Przyjmij, zatrzymaj i podaj dalej - trochę miłości.
    Widzisz leżącego? Podaj mu rękę. Twojej znajomej coś wypadło? Podaj Jej to. Widzisz smutnego człowieka? Usiądź koło niego. Pokaż innym, że umiesz podzielić się odrobiną swojej miłości, a inni zrobią to samo.
    Dziś spoglądam na znajomych, na ludzi między którymi mieszkam i jestem na co dzień i to co widzę, sprawia, że ogarnia mnie smutek. "Dlaczego?" - zapewne pytacie. A ja Wam odpowiem: "Bo miłość ginie w społeczeństwie!" Coraz rzadziej spotykam empatię i kulturę wobec drugiej człowieka.
    "Kochaj bliźniego swojego, jak siebie samego", po tych słowach wyobraźmy sobie: jak bardzo nasz świat, by się zmienił, ile razy przyjemniejszy by był.

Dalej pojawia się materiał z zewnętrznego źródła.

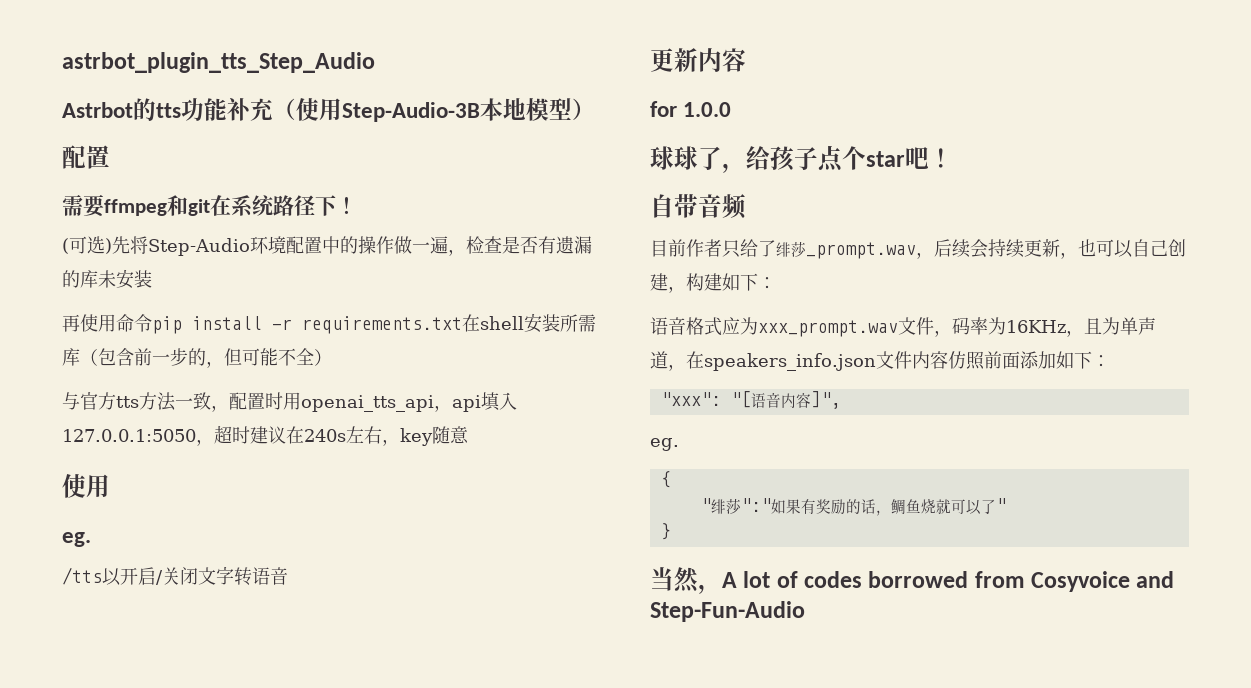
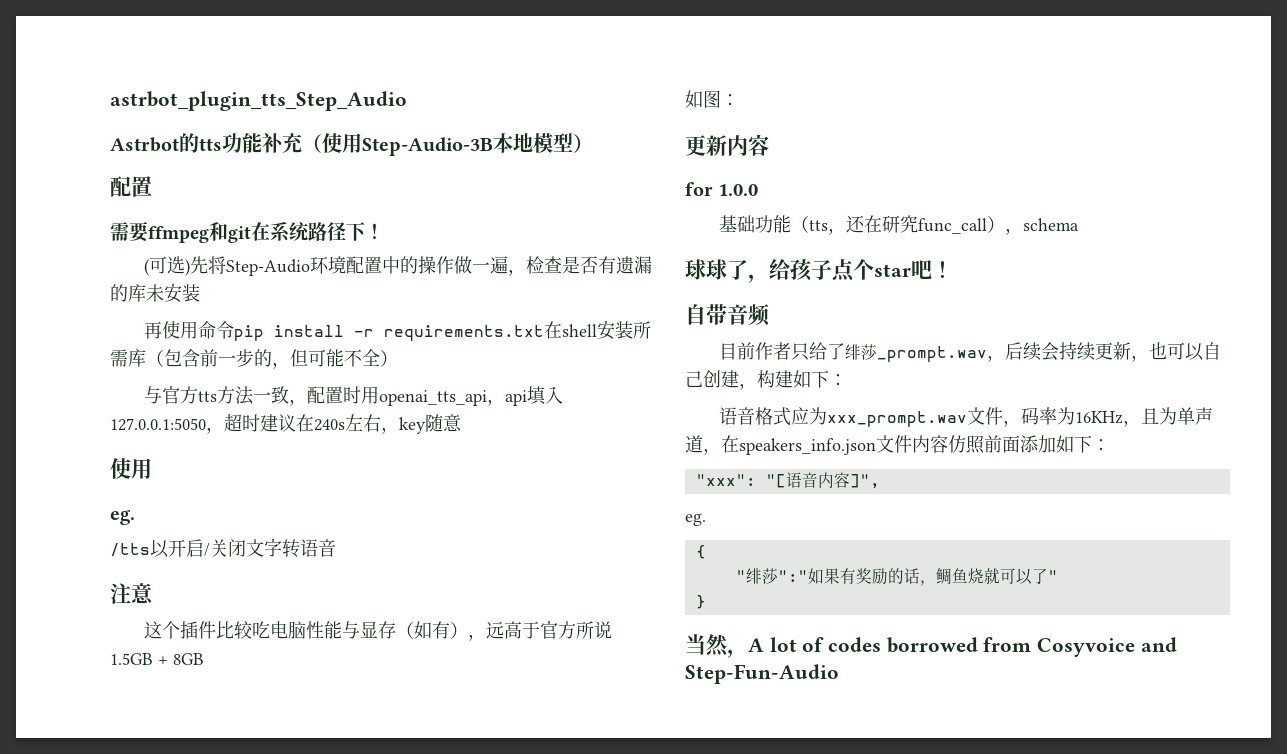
+ 注意
+ 这个插件比较吃电脑性能与显存（如有），远高于官方所说1.5GB + 8GB
+ 如图：
  更新内容
  for 1.0.0
+ 基础功能（tts，还在研究func_call），schema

    Ty pomożesz komuś, ten ktoś jeszcze innej osobie i tak ten "łańcuszek" będzie się powoli wydłużał, a gdy przyjdzie czas i potrzeba, to miłość, którą dałeś/łaś od siebie wróci do Ciebie i to ktoś pomoże Tobie. Nie każdy ma wpływ na grupę, ale każdy ma mały wpływ na drugiego pojedynczego człowieka i to wystarczy, by już coś zmienić w czyimś życiu .
    A co! Niech się śmieją! Niech dokuczają! Ale jeśli ja pomagam innym, to wiem, że robię coś dobrego. Nie muszę usłyszeć "dziękuję", ani żądnych innych, bo wiem, że zrobiłem coś dobrego dla drugiego człowieka, a kto wie, czy nie byłem pierwszym tym ogniwem "łańcuszka" i kiedyś to do mnie wróci? Może, ale nie mogę tego oczekiwać, czy wymagać.

Nie ważne kim jesteś, gdzie jesteś, ani co robisz: zrób coś dla kogoś innego, a dobro wróci....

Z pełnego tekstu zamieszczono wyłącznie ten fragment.